#### [TASK]
Go through the listing beneath and show each line containing the string "order".

#### [DATASET CONTENT]
──────────────────────────────

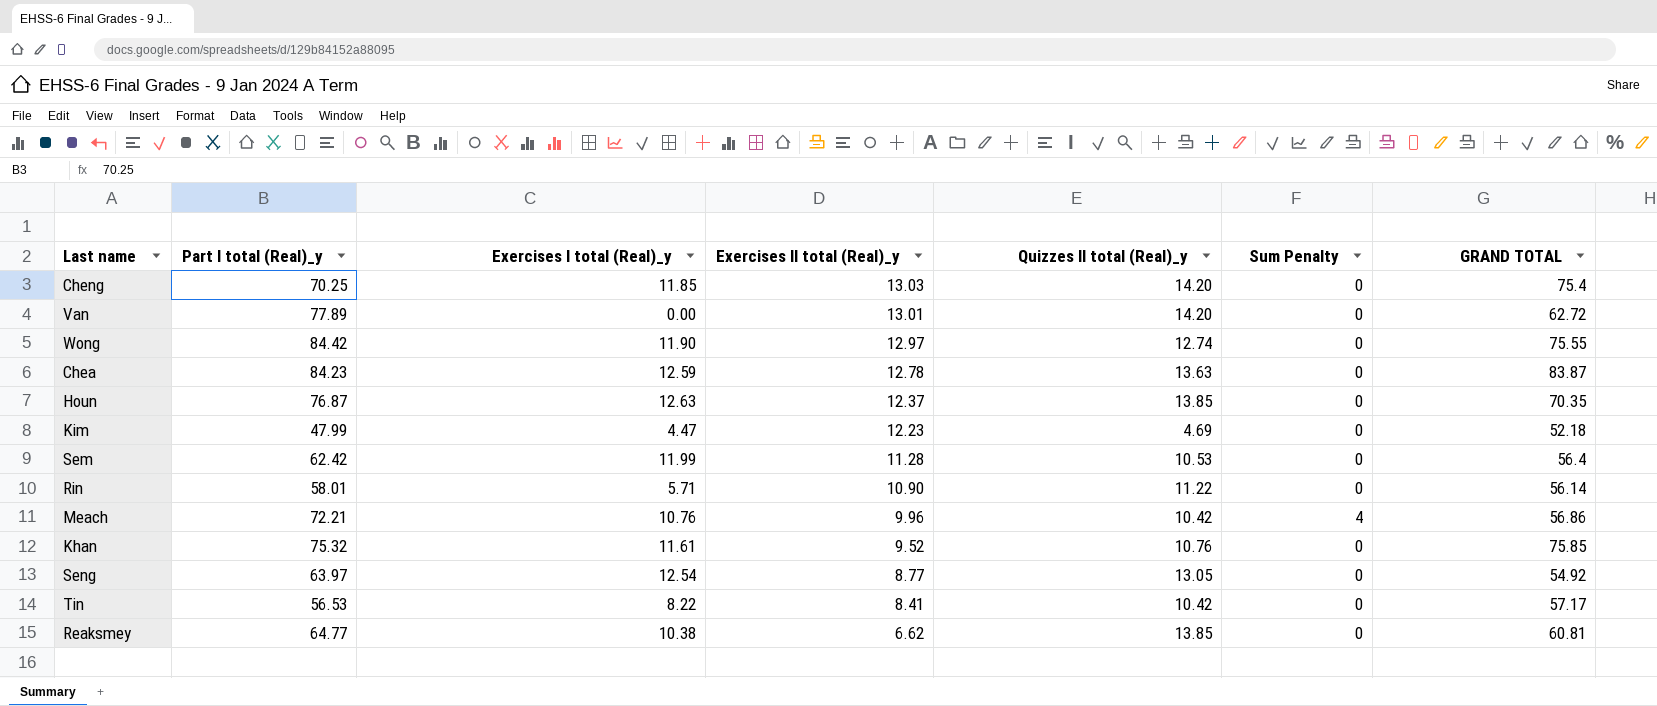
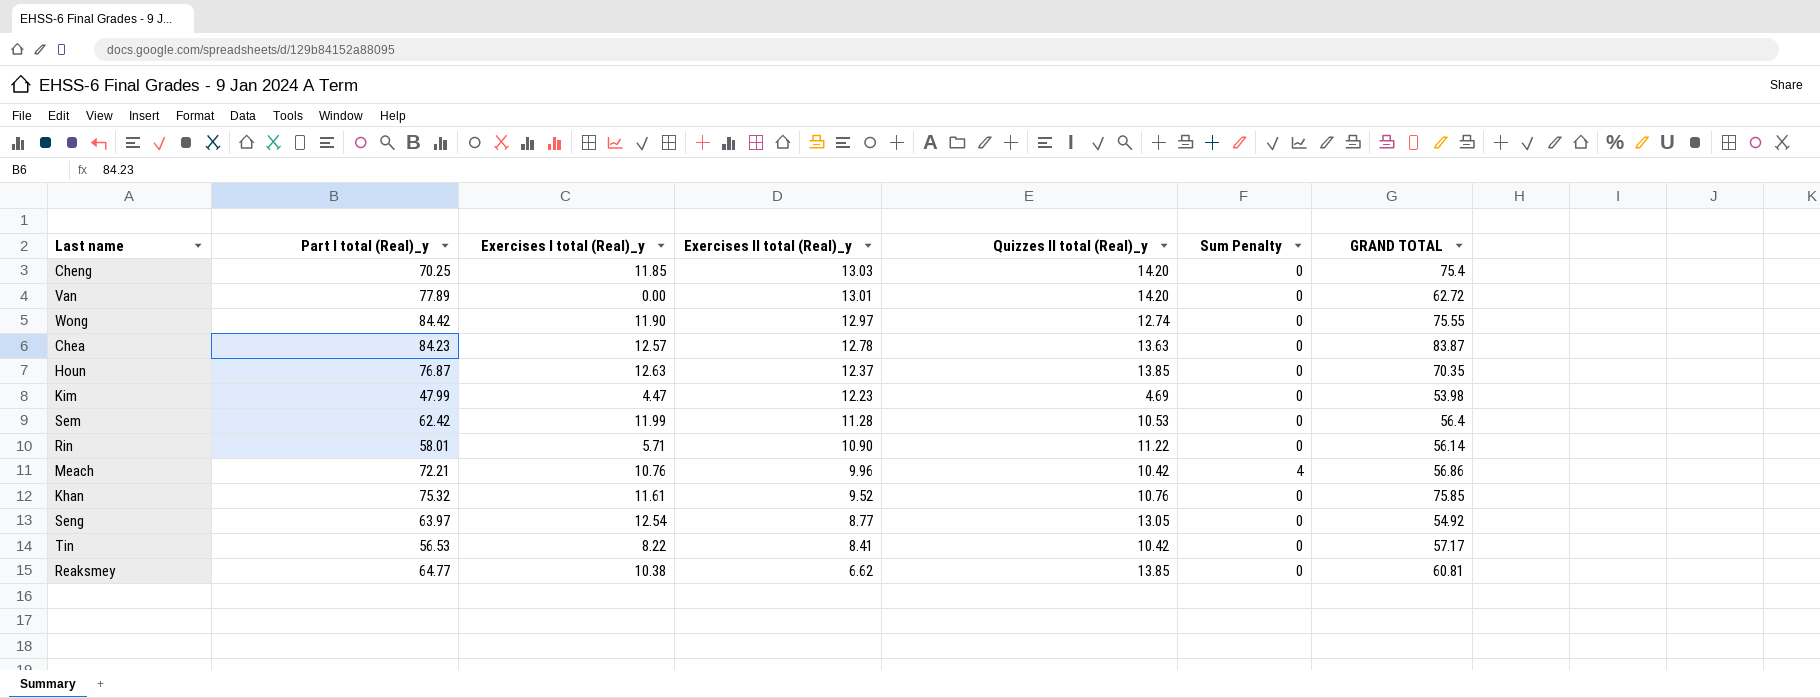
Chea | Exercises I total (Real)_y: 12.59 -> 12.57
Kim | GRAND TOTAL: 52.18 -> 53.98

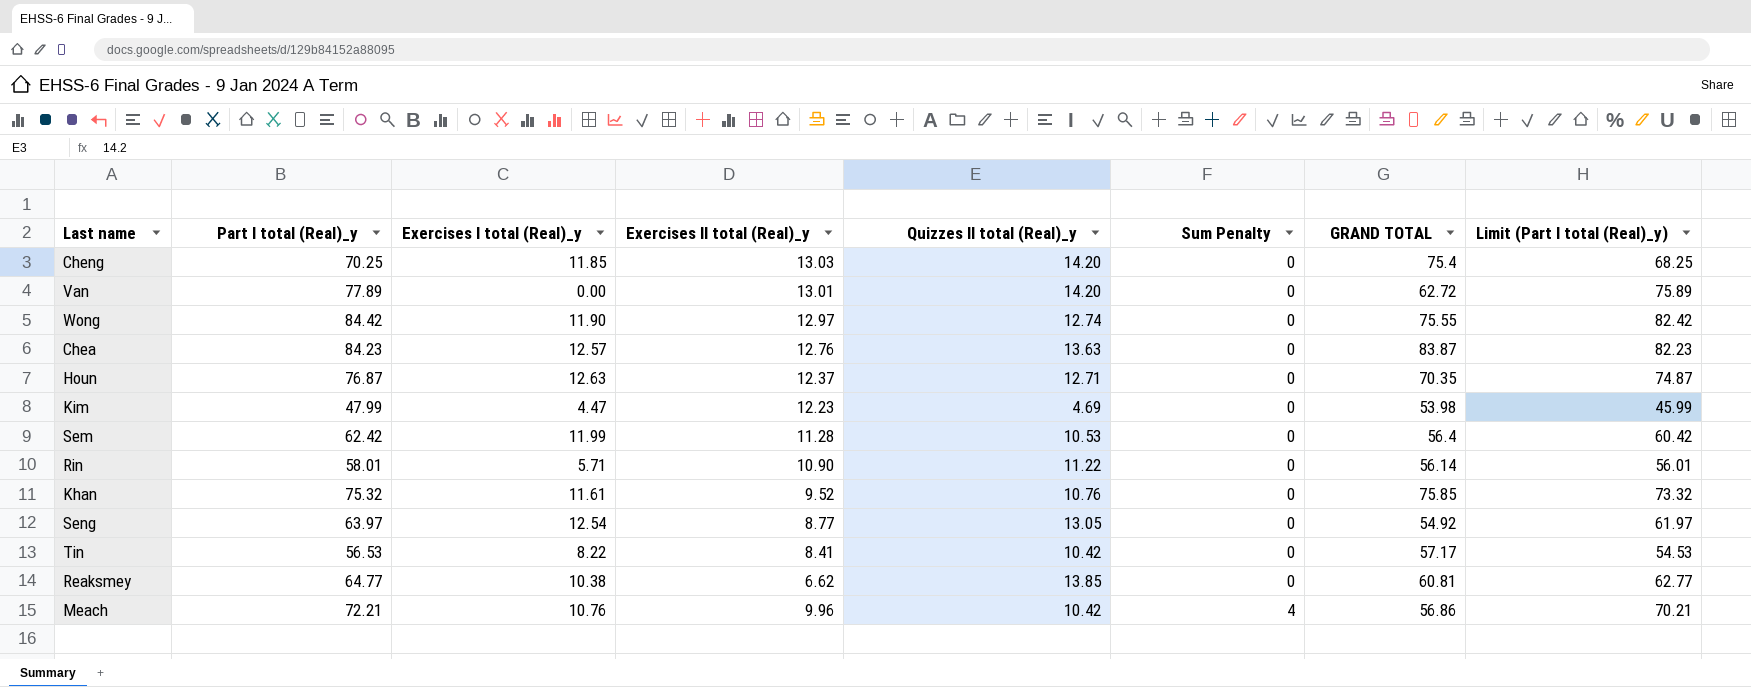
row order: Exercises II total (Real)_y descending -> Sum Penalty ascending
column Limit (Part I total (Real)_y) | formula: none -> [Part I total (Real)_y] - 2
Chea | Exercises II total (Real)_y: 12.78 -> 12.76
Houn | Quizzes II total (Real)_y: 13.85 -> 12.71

──────────────────────────────

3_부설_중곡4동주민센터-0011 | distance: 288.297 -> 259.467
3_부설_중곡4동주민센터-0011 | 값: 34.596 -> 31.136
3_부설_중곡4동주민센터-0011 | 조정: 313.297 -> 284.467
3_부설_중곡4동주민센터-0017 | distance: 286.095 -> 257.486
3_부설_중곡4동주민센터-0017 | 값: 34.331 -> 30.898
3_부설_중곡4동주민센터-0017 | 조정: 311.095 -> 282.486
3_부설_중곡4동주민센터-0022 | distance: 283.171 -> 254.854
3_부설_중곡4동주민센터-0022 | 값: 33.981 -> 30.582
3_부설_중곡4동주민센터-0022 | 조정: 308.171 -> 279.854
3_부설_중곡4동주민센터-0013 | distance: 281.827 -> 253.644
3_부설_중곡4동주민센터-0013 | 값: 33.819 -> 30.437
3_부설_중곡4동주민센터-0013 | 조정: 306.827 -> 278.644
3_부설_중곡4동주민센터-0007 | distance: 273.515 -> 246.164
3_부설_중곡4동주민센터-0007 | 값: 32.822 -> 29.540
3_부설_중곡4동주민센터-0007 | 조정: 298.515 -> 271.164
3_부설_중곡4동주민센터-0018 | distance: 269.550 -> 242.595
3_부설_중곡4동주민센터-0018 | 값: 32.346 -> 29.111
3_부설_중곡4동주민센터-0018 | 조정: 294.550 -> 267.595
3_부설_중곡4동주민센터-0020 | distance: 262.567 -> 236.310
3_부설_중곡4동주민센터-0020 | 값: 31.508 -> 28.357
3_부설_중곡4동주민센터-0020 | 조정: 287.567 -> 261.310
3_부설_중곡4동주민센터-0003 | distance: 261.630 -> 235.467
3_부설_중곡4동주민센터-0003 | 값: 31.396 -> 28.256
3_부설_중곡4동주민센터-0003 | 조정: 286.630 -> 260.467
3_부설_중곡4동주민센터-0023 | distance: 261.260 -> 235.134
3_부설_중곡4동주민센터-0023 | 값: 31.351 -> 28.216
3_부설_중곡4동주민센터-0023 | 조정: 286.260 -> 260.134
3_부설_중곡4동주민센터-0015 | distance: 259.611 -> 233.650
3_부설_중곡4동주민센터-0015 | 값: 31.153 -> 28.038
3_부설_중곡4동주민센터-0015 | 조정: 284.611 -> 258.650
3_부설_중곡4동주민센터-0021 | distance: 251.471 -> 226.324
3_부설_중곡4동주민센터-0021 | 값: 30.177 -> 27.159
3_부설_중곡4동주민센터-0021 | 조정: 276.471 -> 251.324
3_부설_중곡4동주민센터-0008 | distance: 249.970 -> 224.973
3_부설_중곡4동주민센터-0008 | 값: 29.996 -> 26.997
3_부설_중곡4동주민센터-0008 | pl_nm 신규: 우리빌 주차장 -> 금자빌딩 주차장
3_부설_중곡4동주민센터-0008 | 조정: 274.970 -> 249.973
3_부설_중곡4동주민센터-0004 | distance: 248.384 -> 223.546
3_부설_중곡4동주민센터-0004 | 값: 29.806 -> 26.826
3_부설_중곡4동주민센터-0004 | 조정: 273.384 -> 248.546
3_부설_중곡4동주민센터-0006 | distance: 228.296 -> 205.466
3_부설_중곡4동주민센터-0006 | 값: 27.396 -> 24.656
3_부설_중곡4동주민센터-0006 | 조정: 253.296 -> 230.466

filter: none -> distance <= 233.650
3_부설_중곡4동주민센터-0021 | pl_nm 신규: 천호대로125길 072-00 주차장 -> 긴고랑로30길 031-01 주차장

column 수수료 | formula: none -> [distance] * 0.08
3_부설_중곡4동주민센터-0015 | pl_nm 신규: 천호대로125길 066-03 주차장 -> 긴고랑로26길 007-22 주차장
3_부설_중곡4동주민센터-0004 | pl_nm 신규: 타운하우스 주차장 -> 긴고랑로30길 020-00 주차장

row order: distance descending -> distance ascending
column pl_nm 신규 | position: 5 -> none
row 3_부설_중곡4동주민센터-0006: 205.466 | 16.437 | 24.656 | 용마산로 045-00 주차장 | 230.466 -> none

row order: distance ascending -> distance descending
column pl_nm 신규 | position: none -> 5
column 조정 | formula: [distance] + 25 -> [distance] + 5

──────────────────────────────

#### [COMPLETED EXERCISE]
row order: Exercises II total (Real)_y descending -> Sum Penalty ascending
row order: distance descending -> distance ascending
row order: distance ascending -> distance descending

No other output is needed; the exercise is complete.